BEGIN Dataset content

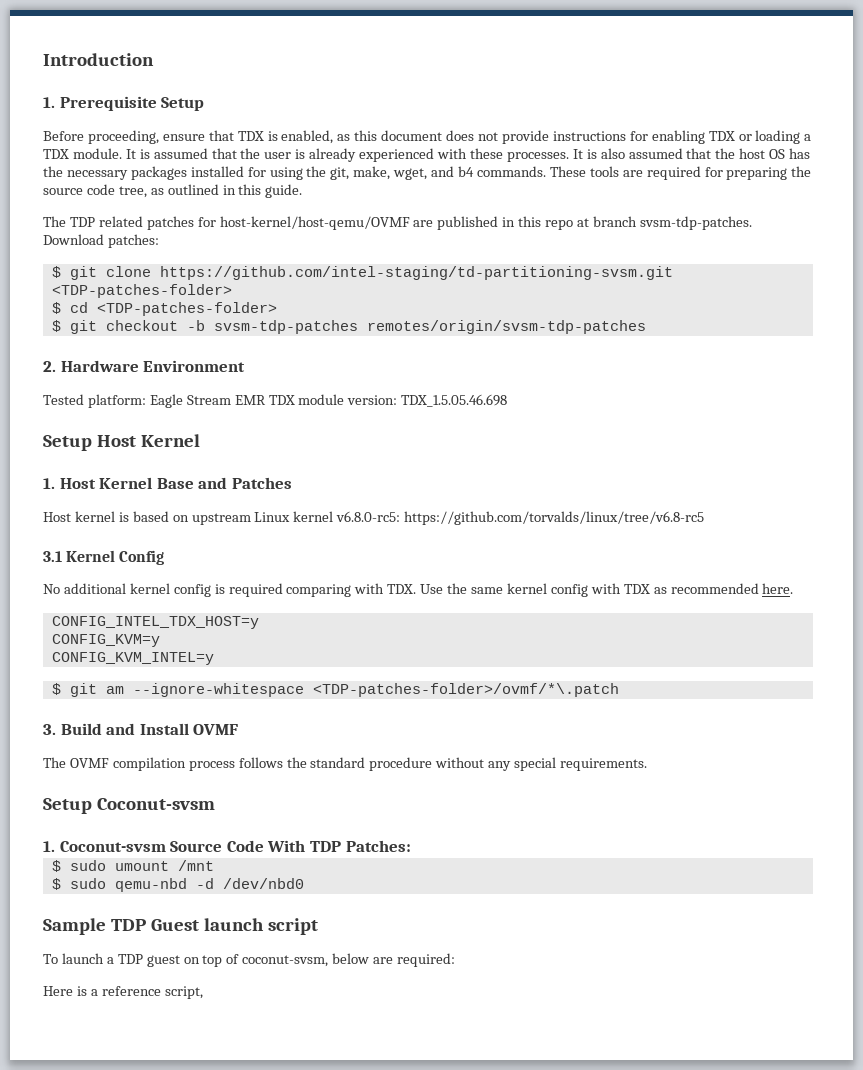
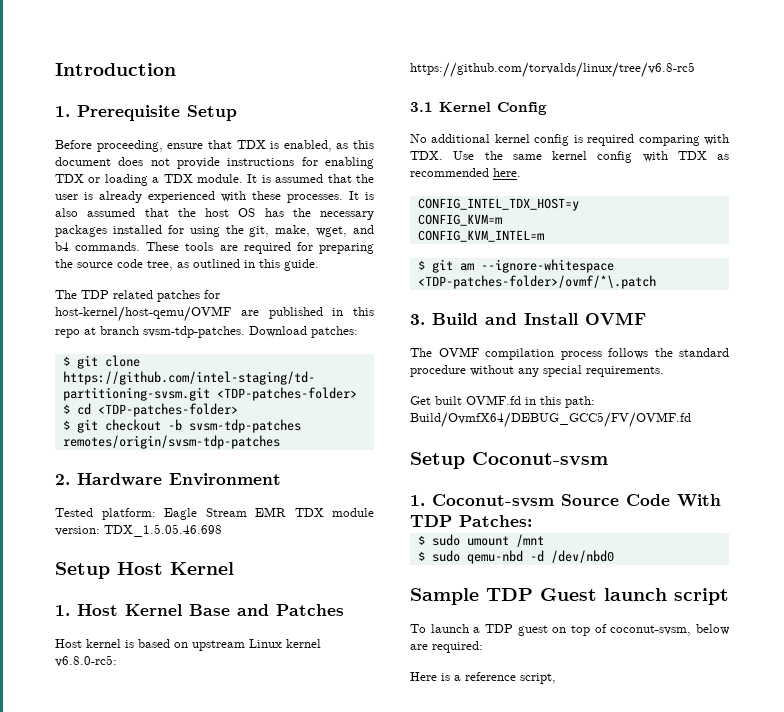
- CONFIG_KVM=y
- CONFIG_KVM_INTEL=y
+ CONFIG_KVM=m
+ CONFIG_KVM_INTEL=m
+ Get built OVMF.fd in this path: Build/OvmfX64/DEBUG_GCC5/FV/OVMF.fd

END Dataset content

▶ _Goal of the exercise_
Copy all of the records verbatim, omitting the pictures.

▶ _Problem solution_
- CONFIG_KVM=y
- CONFIG_KVM_INTEL=y
+ CONFIG_KVM=m
+ CONFIG_KVM_INTEL=m
+ Get built OVMF.fd in this path: Build/OvmfX64/DEBUG_GCC5/FV/OVMF.fd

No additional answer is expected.